116 House Democrats push for end to transgender military ban following Supreme Court ruling

More than 100 Democratic House lawmakers are calling on the Trump administration to end its transgender military ban following a Supreme Court ruling barring discrimination against LGBT workers.

In a letter Wednesday to Defense Secretary Mark Esper and Attorney General William Barr, the 116 members urged the Pentagon to immediately change its transgender policy and the Justice Department to negotiate an end to lawsuits against the ban.

“Prolonging the litigation in the face of almost certain defeat, and thereby prolonging the existing policy, will continue to inflict serious harm on transgender people seeking to serve our country and on those already serving while living in the shadows, enduring the dignitary harm of being told they’re a burden,” the lawmakers wrote in the letter, which was led by Rep. Suzan DelBene (D-Wash.).

“This policy is an attack on transgender service members who are risking their lives to serve our country, and it should be reversed immediately,” they added.

Last month, the Supreme Court ruled 6-3 that Title VII of the 1964 Civil Rights Act, which forbids employment discrimination on the basis of “sex,” applies to LGBT people.

The ruling did not apply to the military, which courts have previously ruled is exempt from Title VII. But opponents of the Trump administration’s transgender military ban are hopeful it gives them new ammunition in their lawsuits.

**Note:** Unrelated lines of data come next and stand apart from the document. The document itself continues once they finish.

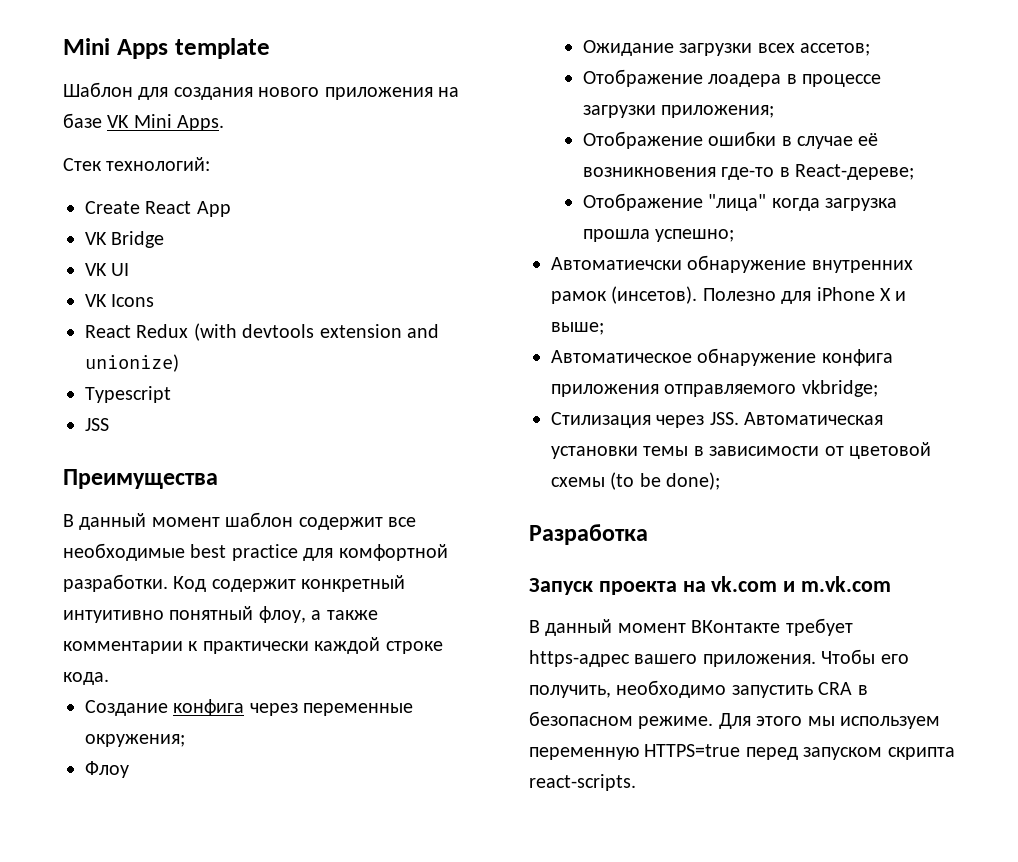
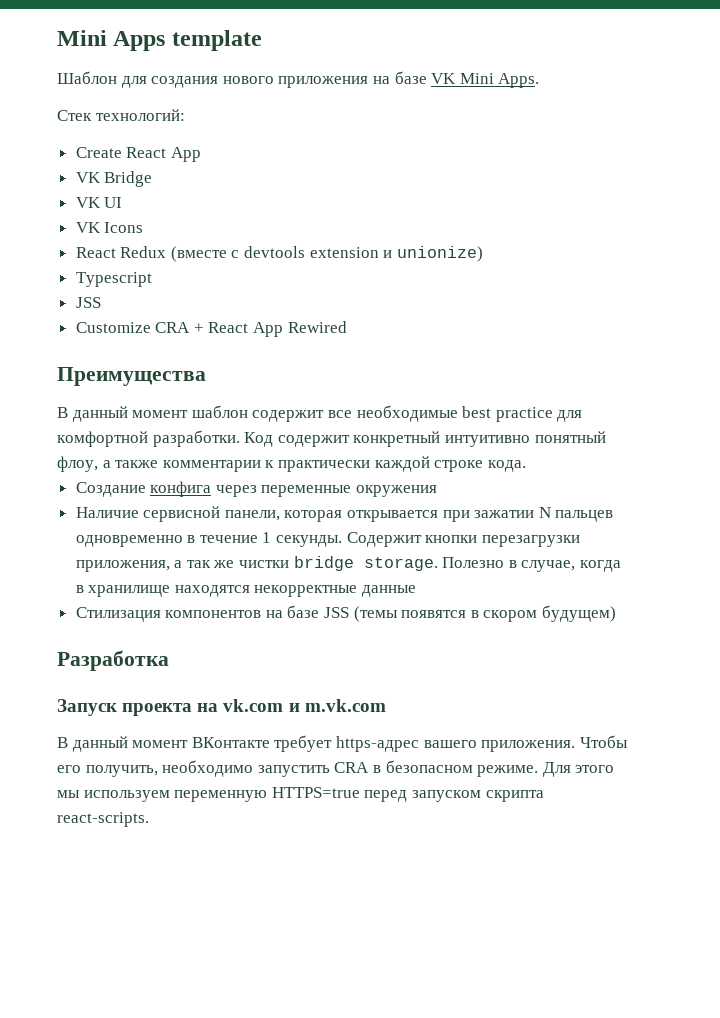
[193,323,237,341] (with -> [170,246,240,262] (вместе с
[407,324,439,338] and -> [383,250,393,258] и
(109, 424) none -> [75,321,347,337] // Customize CRA + React App Rewired
[85,734,185,747] [85,761,129,778] [582,40,871,56] [582,69,882,87] [582,105,775,118] [582,131,879,149] [582,164,915,180] [582,193,898,211] [582,229,735,242] [551,255,913,273] [551,286,907,304] [551,322,604,335] [551,348,893,366] [551,380,878,397] [551,412,884,428] [551,442,931,459] [551,472,721,490] окружения; // Флоу // Ожидание загрузки всех ассетов; // Отображение лоадера в процессе загрузки приложения; // Отображение ошибки в случае её возникновения где-то в React-дереве; // Отображение "лица" когда загрузка прошла успешно; // Автоматиечски обнаружение внутренних рамок (инсетов). Полезно для iPhone X и выше; // Автоматическое обнаружение конфига приложения отправляемого vkbridge; // Стилизация через JSS. Автоматическая установки темы в зависимости от цветовой схемы (to be done); -> [356,485,438,497] [75,506,614,522] [75,532,580,547] [75,556,622,572] [75,585,417,597] [75,605,617,622] окружения // Наличие сервисной панели, которая открывается при зажатии N пальцев одновременно в течение 1 секунды. Содержит кнопки перезагрузки приложения, а так же чистки bridge storage. Полезно в случае, когда в хранилище находятся некорректные данные // Стилизация компонентов на базе JSS (темы появятся в скором будущем)

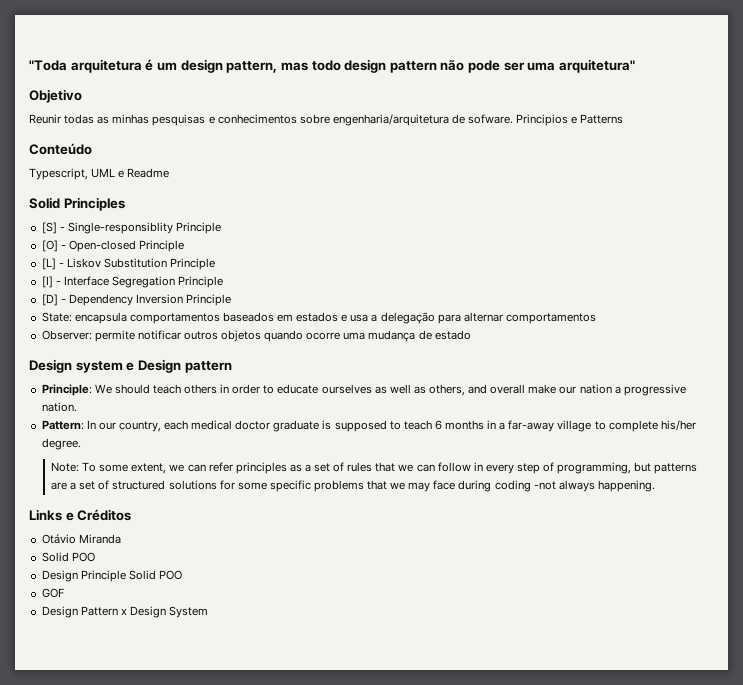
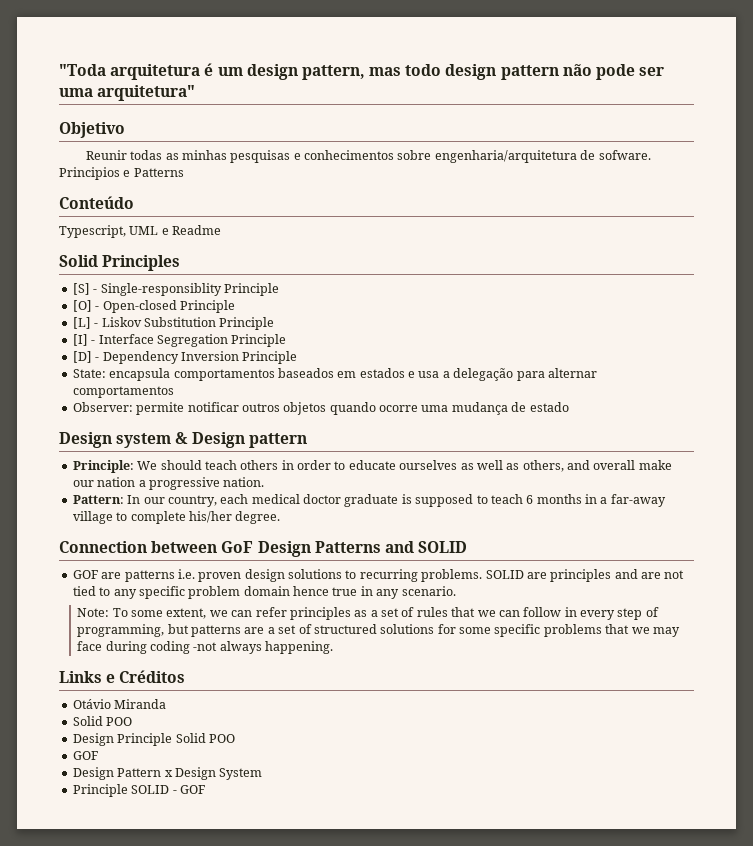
[126,362,135,371] e -> [175,432,189,444] &
(81, 444) none -> [59,541,468,557] [72,569,685,582] [72,586,456,599] // Connection between GoF Design Patterns and SOLID // GOF are patterns i.e. proven design solutions to recurring problems. SOLID are principles and are not tied to any specific problem domain hence true in any scenario.
(209, 612) none -> [72,784,205,797] // Principle SOLID - GOF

The policy, which took effect in April 2019, says transgender people must serve as their biological sex or else get a waiver. The military has granted only one such waiver so far.

The Pentagon argues the policy is not a ban since it allows for waivers and because those who came out under the Obama administration’s policy, which allowed open transgender service, can continue serving openly.

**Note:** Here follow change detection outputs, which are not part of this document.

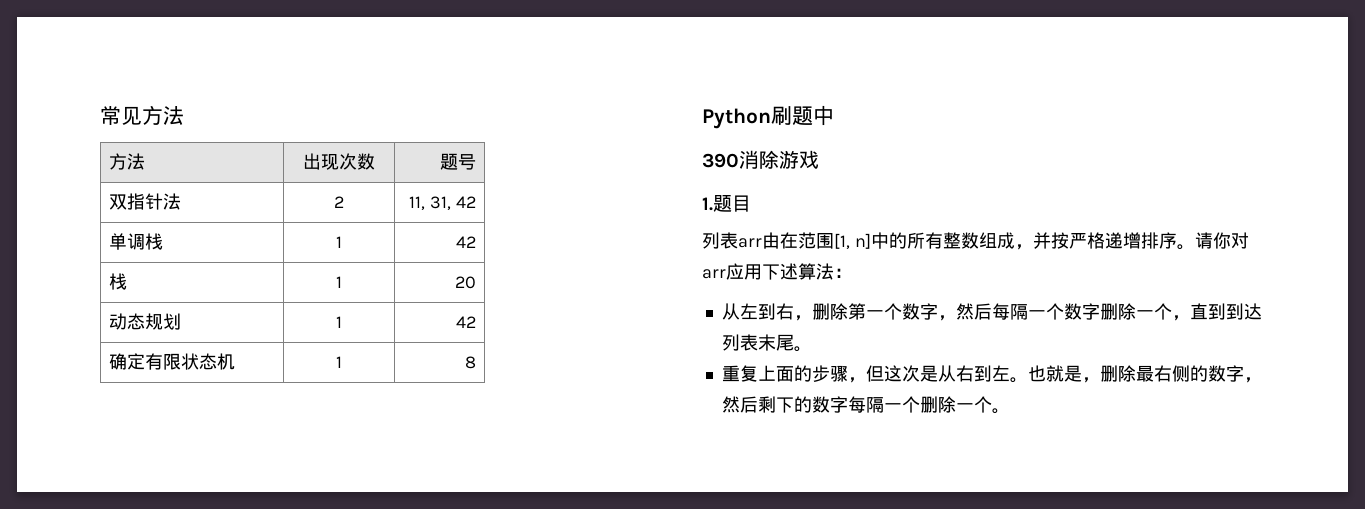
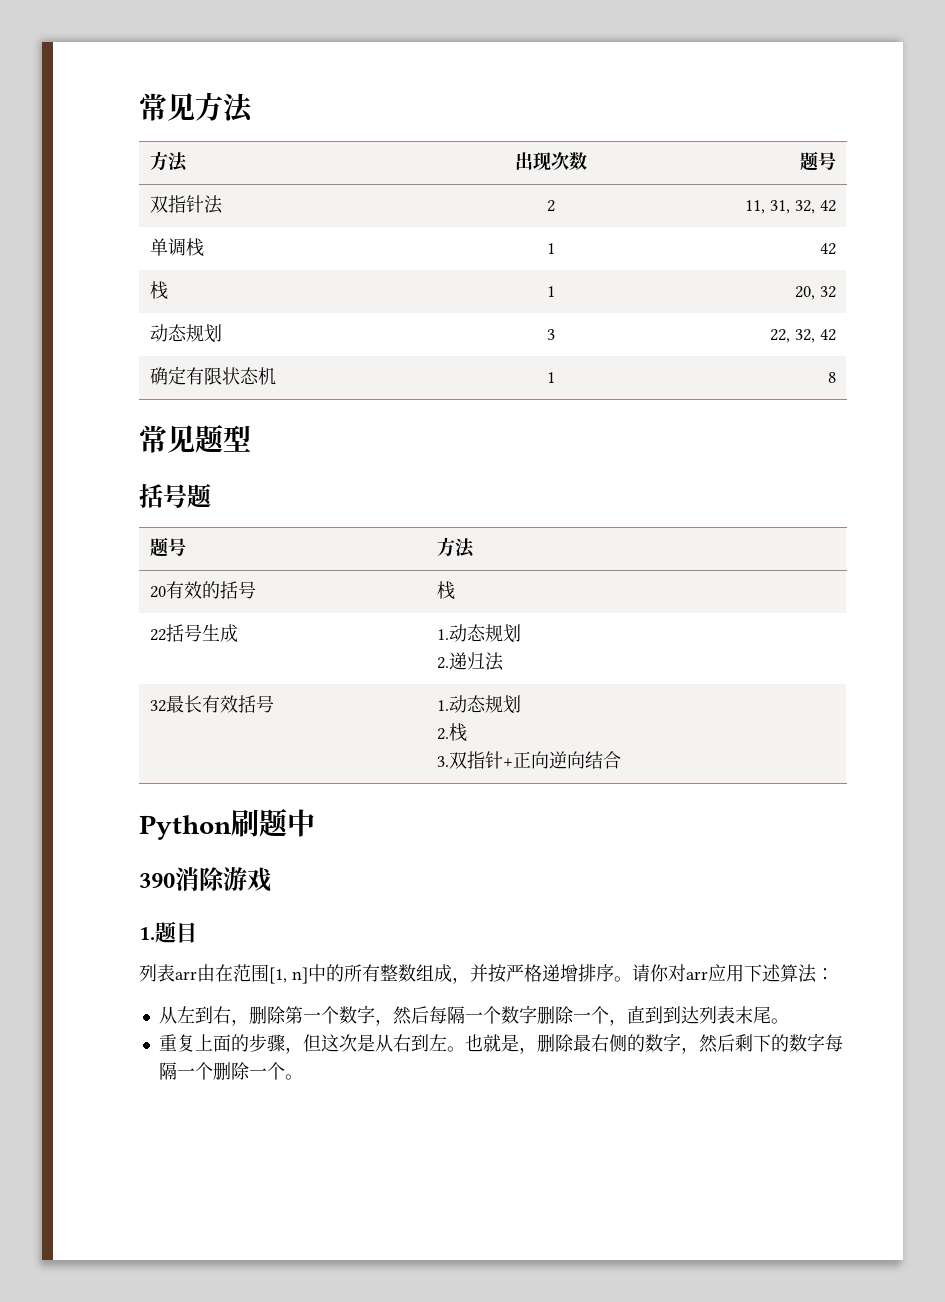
(451, 203) none -> [794,200,815,214] 32,
[454,276,476,289] 20 -> [794,286,836,300] 20, 32
[336,316,342,328] 1 | -> [546,329,555,340] [769,329,815,343] 3 | 22, 32,
(476, 362) none -> [139,424,251,453] [139,483,211,508] [150,537,187,557] [437,537,476,558] [150,581,257,599] [437,581,456,600] [150,624,239,642] [437,624,522,643] [437,652,505,671] [150,695,275,713] [437,695,522,714] [437,723,468,742] [437,751,622,769] // 常见题型 // 括号题 // 题号 | 方法 // 20有效的括号 | 栈 // 22括号生成 | 1.动态规划 // 2.递归法 // 32最长有效括号 | 1.动态规划 // 2.栈 // 3.双指针+正向逆向结合

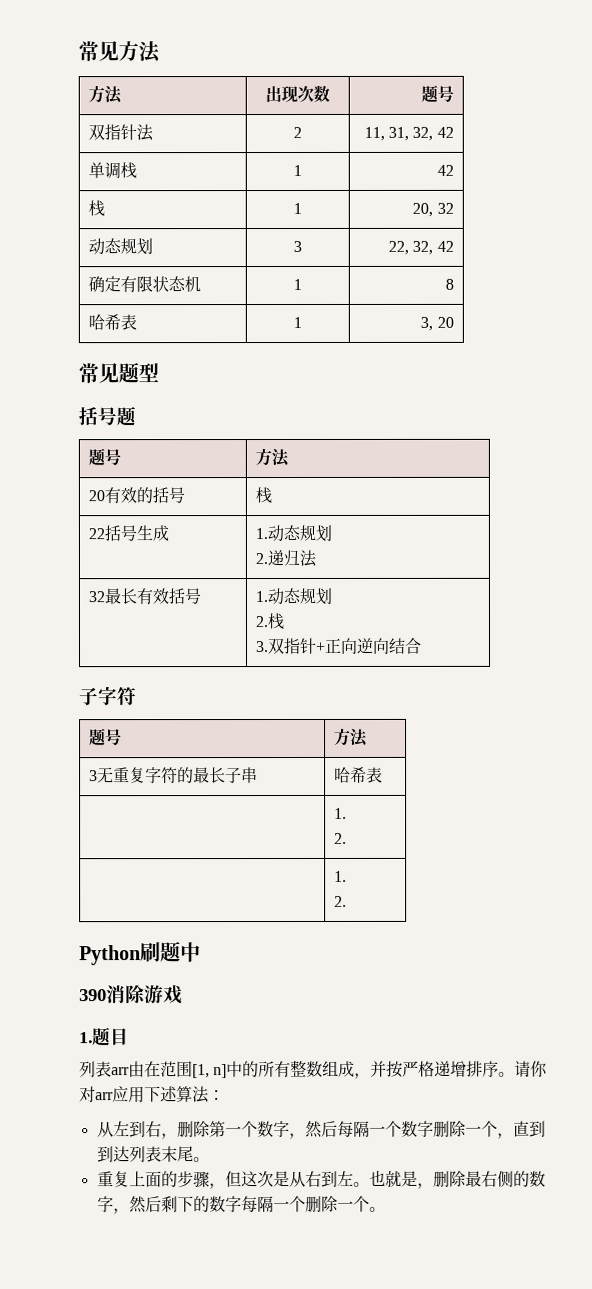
(836, 377) none -> [88,314,138,331] [293,316,302,329] [420,316,454,331] // 哈希表 | 1 | 3, 20
(622, 760) none -> [79,686,137,706] [89,728,123,746] [334,727,370,747] [89,767,259,784] [334,766,384,783] [334,807,348,819] [334,832,348,844] [334,870,348,882] [334,895,348,907] // 子字符 // 题号 | 方法 // 3无重复字符的最长子串 | 哈希表 // | 1. // 2. // | 1. // 2.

But transgender service members and their advocates argue it effectively is a ban akin to the defunct “don’t ask, don’t tell” policy that prohibited open service by gay, lesbian and bisexual Americans.

At least four lawsuits are now challenging the policy, though they hinge on the Fifth Amendment’s due process clause, not Title VII as was at issue in the Supreme Court ruling.

But in their letter, the lawmakers argued the Supreme Court ruling will “provide significant weight” to the lawsuits.

“The Ninth Circuit court had already ruled in Karnoski v. Trump that heightened scrutiny applies to anti-transgender discrimination,” the lawmakers wrote, referring to one of the lawsuits against the transgender military ban. “The U.S. Supreme Court’s ruling in Bostock will provide significant weight to those already substantial claims: the principle announced — that gender-identity discrimination is discrimination ‘because of … sex’ — applies equally to claims under the Constitution.”